Data Model - Best way to store large amount of information

https://stackoverflow.com/questions/23250076

database-design

08-07-2023
|

Question

I have a server application that retrieves information from some slave devices, the data retrieved amounts to about 200 floats per second per device. The application needs to be able to make reports in which the timeframe can vary from minutes to months. Because of that I implemented some kind of data warehousing.

The application works well, but now that the client is off my back I want to improve the application, this is why I want to ask if the Data Model I'm using is good or if it would be better to use another one, so here is what I'm using:

Let's suppose I have devices 1 & 2. I create the following tables: - data_s_1 & data_s_2 : in which I store the data as it enters. - data_m_1 & data_m_2 : in which I average the data for the last 60 seconds. - data_h_1 & data_h_2 : in which I average the data for the last 60 minutes.

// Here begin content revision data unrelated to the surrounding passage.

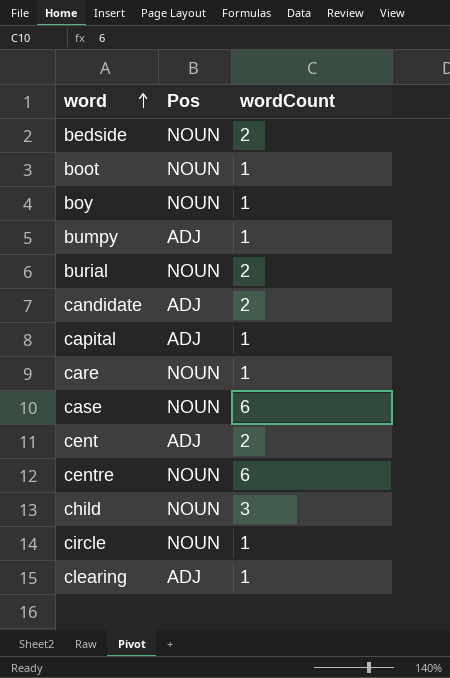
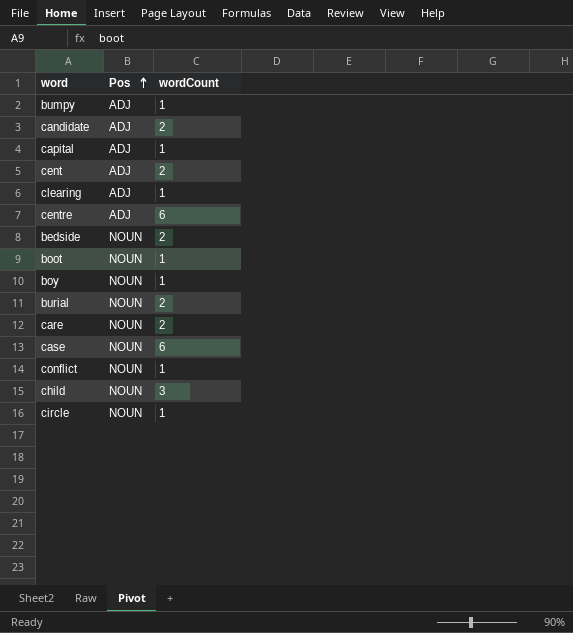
row order: word ascending -> Pos ascending
centre | Pos: NOUN -> ADJ
care | wordCount: 1 -> 2
row conflict: none -> NOUN | 1

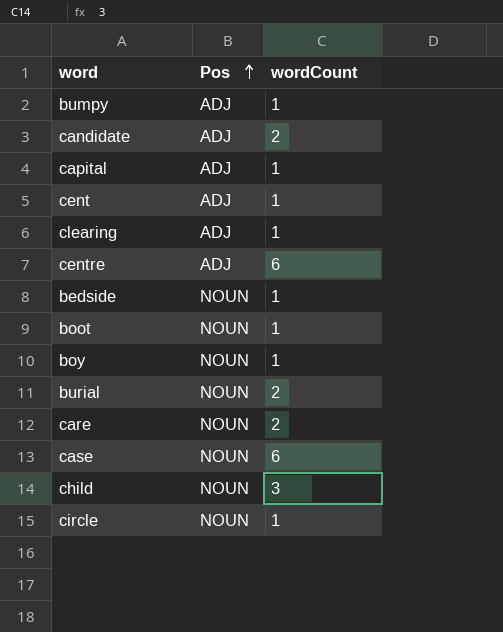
row conflict: NOUN | 1 -> none
cent | wordCount: 2 -> 1
bedside | wordCount: 2 -> 1

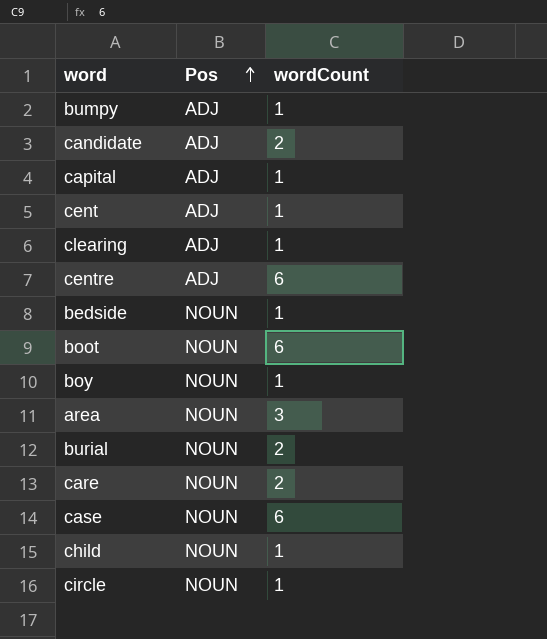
boot | wordCount: 1 -> 6
row area: none -> NOUN | 3
child | wordCount: 3 -> 1

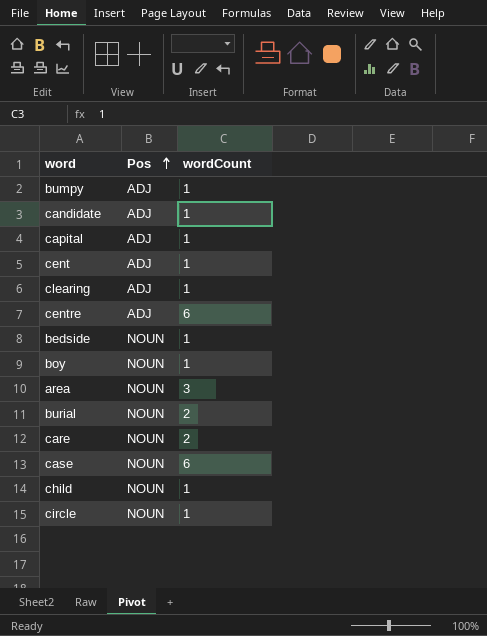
row boot: NOUN | 6 -> none
candidate | wordCount: 2 -> 1

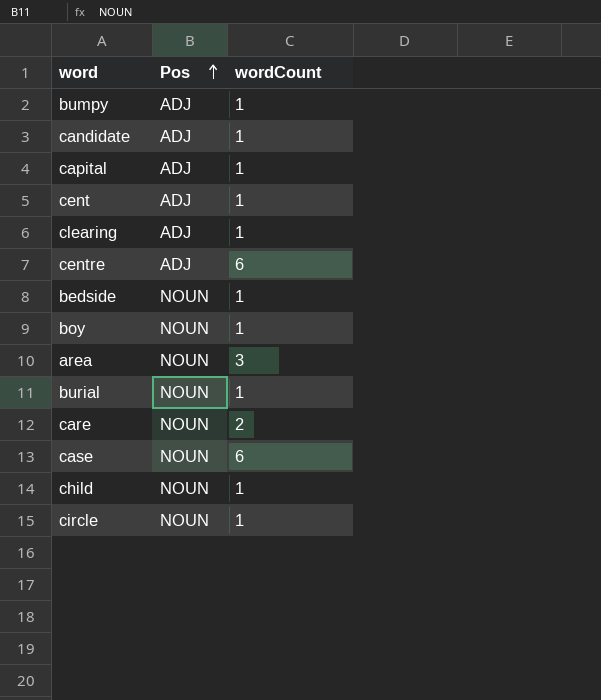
burial | wordCount: 2 -> 1

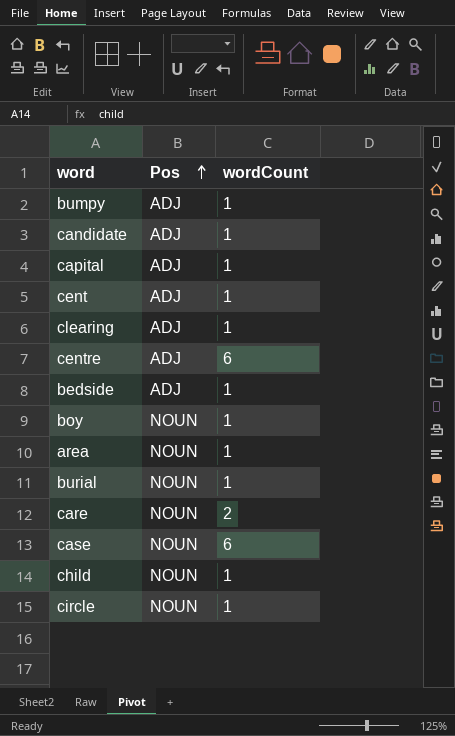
bedside | Pos: NOUN -> ADJ
area | wordCount: 3 -> 1

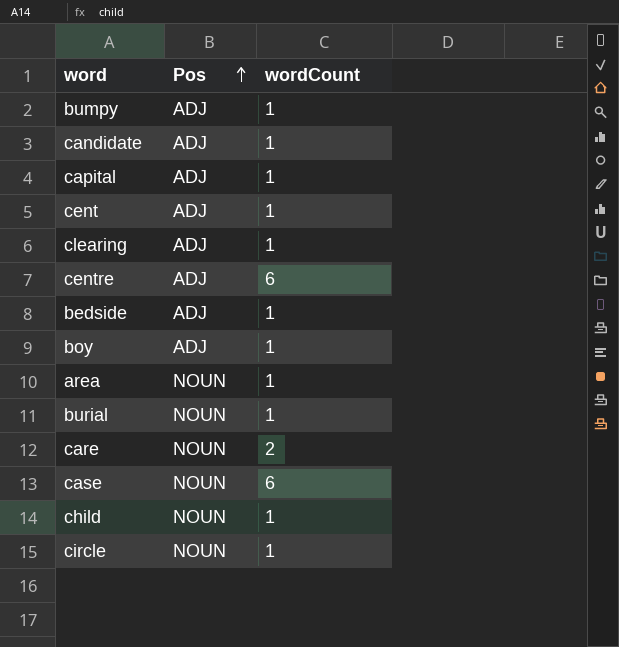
boy | Pos: NOUN -> ADJ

This Data Model allows me to perform quick searches for the reports I'm asked, I have indexes stored in the upper tables that allow me to quickly find data in the lower ones. Example: the entry in data_h_1 has the indexes of the first and last item from the data_m_1 table used for the average, so if I need to get that data I use a search by index and is much faster.

What I want to ask is if it's better to make unique tables for all the devices (the client has more than 20) like a lone data_s table with a device_id field. It makes it easier when documenting but I don't know if there is a right way to do this. Any advice would be greatly appreciated.

Solution

In general it is better to have one table for each type of data (I assume that the structure of each of these data_s_x tables is the same). This makes it easy to add a new device without changing the structure of the database.

It does increase the data volumes in the one table, though, and makes it important that the right indexes have been applied - it probably is in your case any way!

Your data_m and data_h tables are strictly speaking denormalised: they contain derived data and are not actually needed as their contents can be calculated when required. However, this sort of denormalisation for performance reasons doesn't sound unreasonable. I don't know whether you added them because performance was bad without them: if you didn't then I'd suggest one possible improvement would be to see whether the reports which use than still run acceptably if you perform the AVG calculations in the SQL that generates the report. If performance is OK, then you can remove the tables and the processing that maintains them.

Licensed under: CC-BY-SA with attribution

Not affiliated with StackOverflow